Là elle se fend le tiroir.

Elle s’approche, la croupe nonchalante.

— Quoi ?

— La semaine passée, lorsque M. Réveillon est parti d’ici, vous avez fait la chambre, naturellement ?

— Bien sûr.

— Je vois que vous avez l’air intelligent et j’en conclus que vous comprendrez merveilleusement ma question. Voilà : vous n’avez rien trouvé, par hasard, en faisant le ménage ?

Elle se rembrunit.

— Je suis t’une honnête fille, commence-t-elle. Quand je trouve quelque chose, je le porte au patron.

Le jour où elle trouvera des méninges en bon état, elle pourra les garder.

— J’en suis persuadé, m’empressé-je. Aussi je ne voulais pas parler d’un objet, mais d’un détail qui aurait accroché votre attention. Il y a des clients qui emportent les cendriers, d’autres qui cassent leur verre à dents… Vous voyez ce que je veux dire, mon enfant ?
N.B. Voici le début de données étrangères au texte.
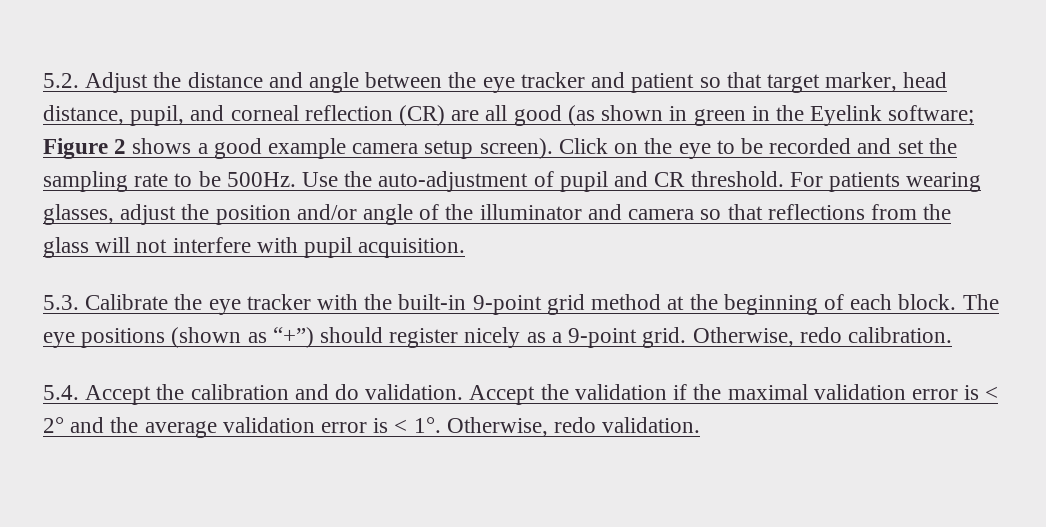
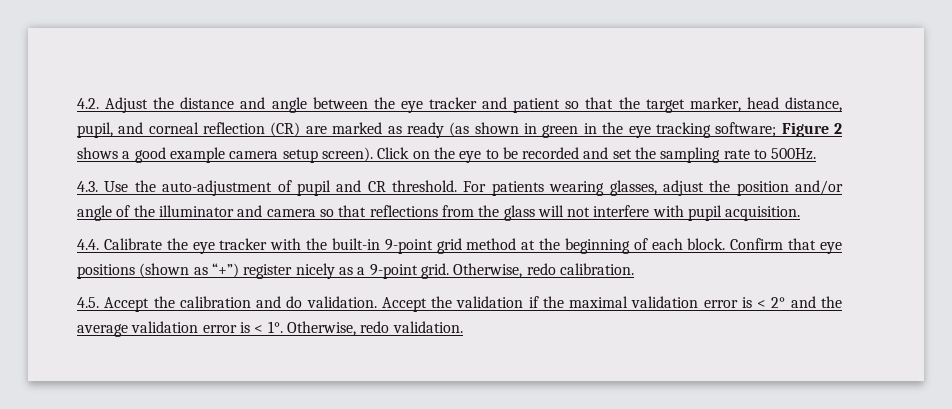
- 5.2. Adjust the distance and angle between the eye tracker and patient so that target marker, head distance, pupil, and corneal reflection (CR) are all good (as shown in green in the Eyelink software; Figure 2 shows a good example camera setup screen).
+ 4.2. Adjust the distance and angle between the eye tracker and patient so that the target marker, head distance, pupil, and corneal reflection (CR) are marked as ready (as shown in green in the eye tracking software; Figure 2 shows a good example camera setup screen).
- Click on the eye to be recorded and set the sampling rate to be 500Hz. Use the auto-adjustment of pupil and CR threshold.
+ Click on the eye to be recorded and set the sampling rate to 500Hz.
+ 4.3. Use the auto-adjustment of pupil and CR threshold.
- 5.3. Calibrate the eye tracker with the built-in 9-point grid method at the beginning of each block.
+ 4.4. Calibrate the eye tracker with the built-in 9-point grid method at the beginning of each block.
- The eye positions (shown as “+”) should register nicely as a 9-point grid.
+ Confirm that eye positions (shown as “+”) register nicely as a 9-point grid.
- 5.4. Accept the calibration and do validation.
+ 4.5. Accept the calibration and do validation.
Son fin visage s’illumine comme une nuit de 14 Juillet.

— Oh oui !

Je la laisse réfléchir tout en lui massant nostalgiquement les soubassements pour la mettre en confiance. Que va-t-il surgir de ce front large de trois centimètres ? De ce regard limpide comme un chapitre de Jean-Paul Sartre ? De ce cerveau minutieux qui produit un bruit de vélo mal graissé ?

J’attends, anxieux… N’osant ni proférer un son, ni stopper mon massage…

Enfin elle parle :

— Oui, fait-elle, y avait quelque chose… Je me demande comment vous avez pu le savoir, c’est formidable…

— Quoi ? croassé-je.

— Un morceau de carte Michelin…

— Vous dites ?

— Ben oui, vous savez, un truc où qu’y a des routes marquées !

Charmante linotte ! Elle m’explique, à moi, le superman des services secrets, ce qu’est une carte routière !

— Je sais, je sais, ma tendresse !

— Ce que vous dites de jolies choses, roucoule cette colombe apprivoisée !

Mais elle, c’est pas dans le bec qu’elle se cloque le rameau d’olivier.

— Faites pas attention, je suis bucolique, ça vient de naissance, la sage-femme qui a assisté Môman se parfumait à la violette.

« Vous disiez une carte Michelin… Où l’avait-il laissée ?

— Dans un tiroir de la commode.

— Une carte de quelle région ?

Elle ouvre une bouche qui lui permettrait de fumer un cigare de Churchill.

— Comment ça ?… C’était une carte Michelin, quoi !

Inutile d’insister. Sa formation scolaire ne va pas au-delà d’une ligne de bâtons sur du papier quadrillé.

— Évidemment, suis-je bête. C’était une carte Michelin. Elle n’avait rien de particulier, cette carte, ma douce enfant ?

— Y en avait juste un morceau, et y avait un grand cercle rond écrit dessus au crayon rouge.

— Un cercle rond, murmuré-je, voilà qui me paraît suspect, n’avait-il pas la forme d’un pléonasme ?

— J’sais pas, avoue-t-elle, nettement dépassée.

— Peu n’importe. Ensuite, qu’avez-vous fait de cette carte Michelin, farouche beauté ?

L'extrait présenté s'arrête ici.